When and why Congress chooses to delegate federal policy

Pamela McCann wrote a book on whether Republicans prefer a less centralized government than Democrats. (Photo/Tom Queally)

Policy/Law

When and why Congress chooses to delegate federal policy

USC Price researcher looks at whether legislators align with the president or the state governor

February 08, 2017 Matthew Kredell

Ever since she worked for a state-level agency before attending graduate school, USC Price Assistant Professor Pamela McCann has been intrigued by when and why Congress chooses to delegate to the states for implementation of federal policy.

In her new book The Federal Design Dilemma: Congress and Intergovernmental Delegation (Cambridge University Press), McCann uncovered the partisanship at play when individual lawmakers determine whether to decentralize to states.

The book culminates a project McCann began as her dissertation at the University of Michigan. It addresses two major questions: First, what does intergovernmental delegation within and across policies look like? Second, under what conditions do national legislators choose to delegate more or less responsibility to the states?

“National policies are implemented at least in part by states, but we don’t have a good idea of when it happens,” McCann said. “Are they random, spur-of-the-moment decisions? Is it based on policy type or when there’s a higher federal deficit? This book was meant to understand more about that.”

The amount of responsibility allocated to states can be crucial in policies related to topics such as health, education, the environment, transportation and financial regulations. Implementation by states versus a national executive branch agency will result in differences in policy outcomes.

Novel approach to policy analysis

Pamela McCann signs book
McCann signs her new book at a USC Price event. (Photo/Tom Queally)

McCann compiled the first comprehensive dataset of whether and when laws delegate responsibility to the states, analyzing 199 significant federal laws passed from 1973 to 2010. She found that states were involved in implementing 80 percent of them.

The common perception is that Republicans prefer to devolve authority to the states and Democrats prefer to centralize power with the federal government, but McCann found this not to be the case.

She identified the main factor in the federal design dilemma to be how an individual legislator’s party affiliation lined up with the U.S. president and their state governor. For both Republicans and Democrats, members of Congress will look to decentralize a law when they are from the same party as their governor but not the president or centralize when the opposite is the case.

“In crafting and voting for legislation, individual legislators have the potential to give their governor and other state-level politicians power over what national policy might look like,” McCann said.

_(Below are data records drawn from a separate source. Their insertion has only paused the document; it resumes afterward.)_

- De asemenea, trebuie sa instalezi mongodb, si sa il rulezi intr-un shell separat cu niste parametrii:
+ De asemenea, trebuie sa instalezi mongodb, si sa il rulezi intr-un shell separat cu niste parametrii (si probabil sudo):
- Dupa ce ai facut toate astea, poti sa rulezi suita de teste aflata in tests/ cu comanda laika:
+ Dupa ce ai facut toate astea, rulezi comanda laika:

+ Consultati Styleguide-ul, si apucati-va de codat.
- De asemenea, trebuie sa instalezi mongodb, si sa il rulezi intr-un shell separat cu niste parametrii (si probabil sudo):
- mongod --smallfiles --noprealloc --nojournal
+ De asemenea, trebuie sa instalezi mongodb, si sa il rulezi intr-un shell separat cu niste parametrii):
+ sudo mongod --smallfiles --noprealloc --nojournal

Analysis of the Affordable Care Act, as health policies include a variety of delegation choices, provided an in-depth case study of intergovernmental delegation. Democrats, under a Democratic president, preferred centralization. An investigation of the No Child Left Behind Act passed under President George W. Bush provided another example of what happens under a Republican president.

“Republicans from states with Republican governors were OK with either decentralization or centralization,” McCann said. “They were indifferent between the two, so there were other parts of the policy that interested them more, such as adding more grants for their district.”

McCann noted that, to her knowledge, the book is the first theoretical and empirical investigation of national legislators’ individual-level federal design choices. Previous literature overlooked that these decisions are strategic.

Future implications

As a result of the research, McCann suggested that policy analysts should consider not just the efficiency of state or national control over policy implementation, but also the context of national and state partisan preferences and electoral uncertainty when designing programs and using policy tools.

“The people who matter a lot are the members of Congress who are pivotal in each chamber,” McCann said. “Concerned constituents may want to pay attention to how lawmakers vote in the House and Senate and make suggestions about who is responsible for implementing policy as it’s written and being debated.”

With President Trump’s lack of policy experience and the uncertainty surrounding how he will lead, legislative choices regarding intergovernmental delegation might take on added importance.

“It will be interesting to see if there are Republicans who prefer to decentralize rather than centralize under the Trump presidency,” McCann said. “Some Republican members of Congress might be closer to their Democratic governor than they are to Trump.”